Thursday, December 28, 2023

Do not go gentle into that good night . . .

 



Getting old is an accomplishment some people are never blessed to achieve.  A gift or a curse?  If you are lucky enough to age without serious injuries or health challenges then it would seem life is easy.  I have found this to be untrue.  I realized several years ago that the biggest curse ever visited on a person is to be "caught up" with no new responsibilities or tasks.  I live an uncomfortable life.  That way I am forced to stay busy.

I live on a shack boat.  Something is always either not working or is threatening to stop working.  That way I, Captain of the ship, have to keep working.  I know that I am really just playing, but it's a game I have chosen and it seems to help me deal with the new aches and pains, the stiffening joints and the low-sleep and long nights. I began a journal last summer.  I offer that journal here along with some of the scenes I captured that day:


July 25:  With the help of friend Sam, we relaunched the jet ski today.  I managed to foul the impeller with a rock last week and had to take it out of the lake for repairs.  My plan is to use the shack boat, Freebird,  for home base in different parts of the lake and to 'scurry forth' on the ski and do some tent camping in the upper river portions of the Clinch and Powell rivers.  This may of may not work out.  I'm hoping Nyx will be happy guarding the fort on the nights I am away.  

  

             " Do not go gentle into that good night,
               Old age should burn and rave at close of day;
               Rage, rage against the dying of the light.

                Though wise men at their end know dark is right,
                Because their words had forked no lightning they
                Do not go gentle into that good night.

                 Good men, the last wave by, crying how bright
                 Their frail deeds might have danced in a green bay,
                 Rage, rage against the dying of the light. " 

 Continued:  Dylan Thomas










Wednesday, December 27, 2023


It comes down to what to do with yourself after you are no longer useful to the world.  We all question these things if we are lucky enough to survive into 'old age'.  That is where I found myself after I finally walked away from working by choice instead of necessity.  Then I ran smack dab into what I was going to do with myself.  My youngens were raised and doing well on their own and I could actually survive better financially by not working than if I stayed on the treadmill.

But what to do?  I grew restless after about a week.  That's when I began wandering.  I slept in my rigged car, a converted van, a camper truck and a tag-along camper.  Forty-five states hosted me for a time and I thoroughly enjoyed my wandering ways even when the challenges sometimes caught up.

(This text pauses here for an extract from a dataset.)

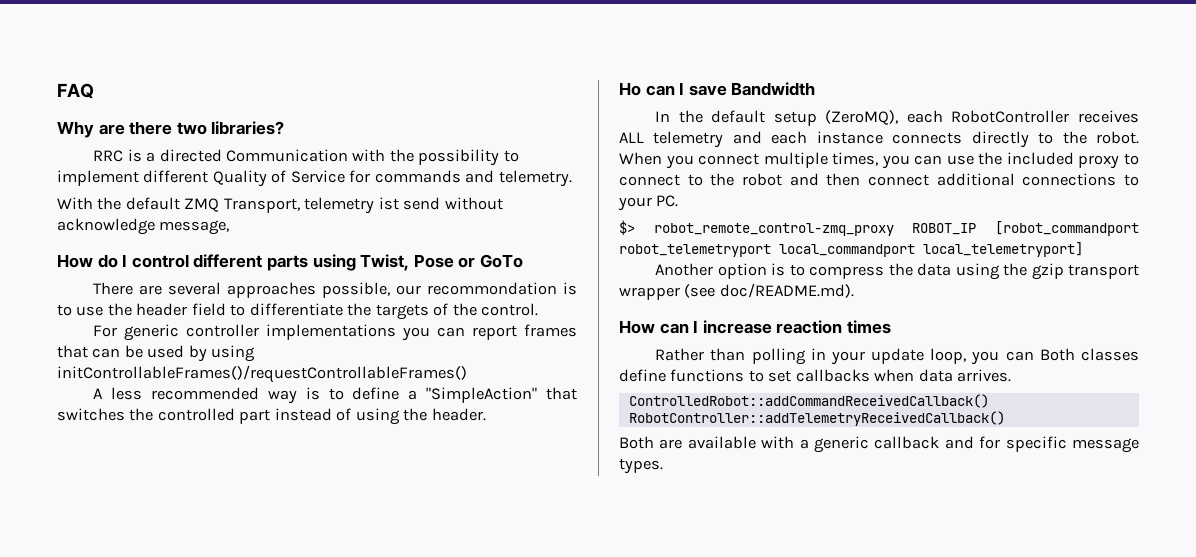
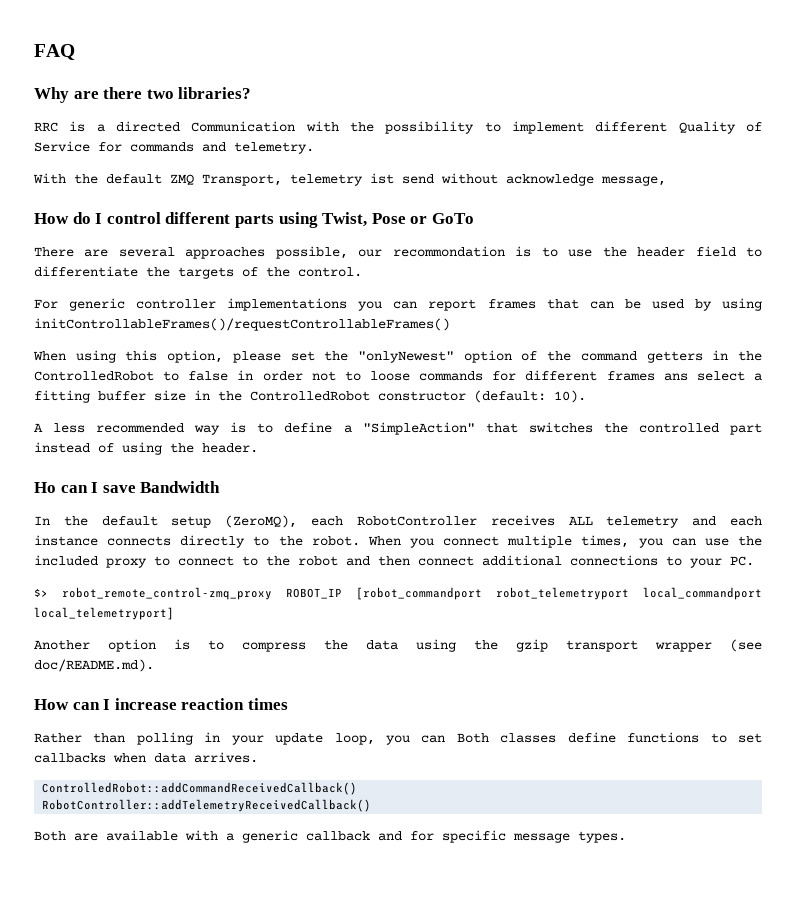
(467, 374) none -> [33,350,762,363] [34,370,762,381] [34,390,586,403] // When using this option, please set the "onlyNewest" option of the command getters in the ControlledRobot to false in order not to loose commands for different frames ans select a fitting buffer size in the ControlledRobot constructor (default: 10).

Covid interrupted everything.  Campgrounds closed; parks were closed; even BLM restricted access.  I took refuge to the home farm.  Refuge beside a big lake that I had called neighbor all my life, but a neighbor I barely knew.  Over eight hundred miles of shoreline and I had actually seen only ten miles maybe.  An aged pontoon boat that I equipped with a floating hillbilly shack became my new home and Norris Lake became my new wandering limit, the hillbilly yacht, Free Bird, was born.

In reality, I was not exploring a lake, but rather exploring myself.  I have slowly learned much of the art of enjoying a satisfied life.  The unexpected and unpleasant challenges that disrupted my days I learned to accept and to even welcome as simply part of the journey.  Unexpected repairs that interrupted my travels became part of the fun.  My story is not a story about living on a lake, but rather a story about finding peace and purpose.

I discovered several years ago that retirement is a dangerous thing if you have no goals or any purpose.  I need something to keep busy, something both interesting and challenging.  This led me to begin the ten thousand mile trip around the country, exploring and meeting people, learning about them and the ways of their lives.  I hiked as many trails as my old legs dared attempt.  I slept in the trees and in several Walmart parking lots (thank you so very much Walmart.  I am forever in your debt).  Now I have come home to the lake I was ready to explore after a lifetime.  Peace is where you find it.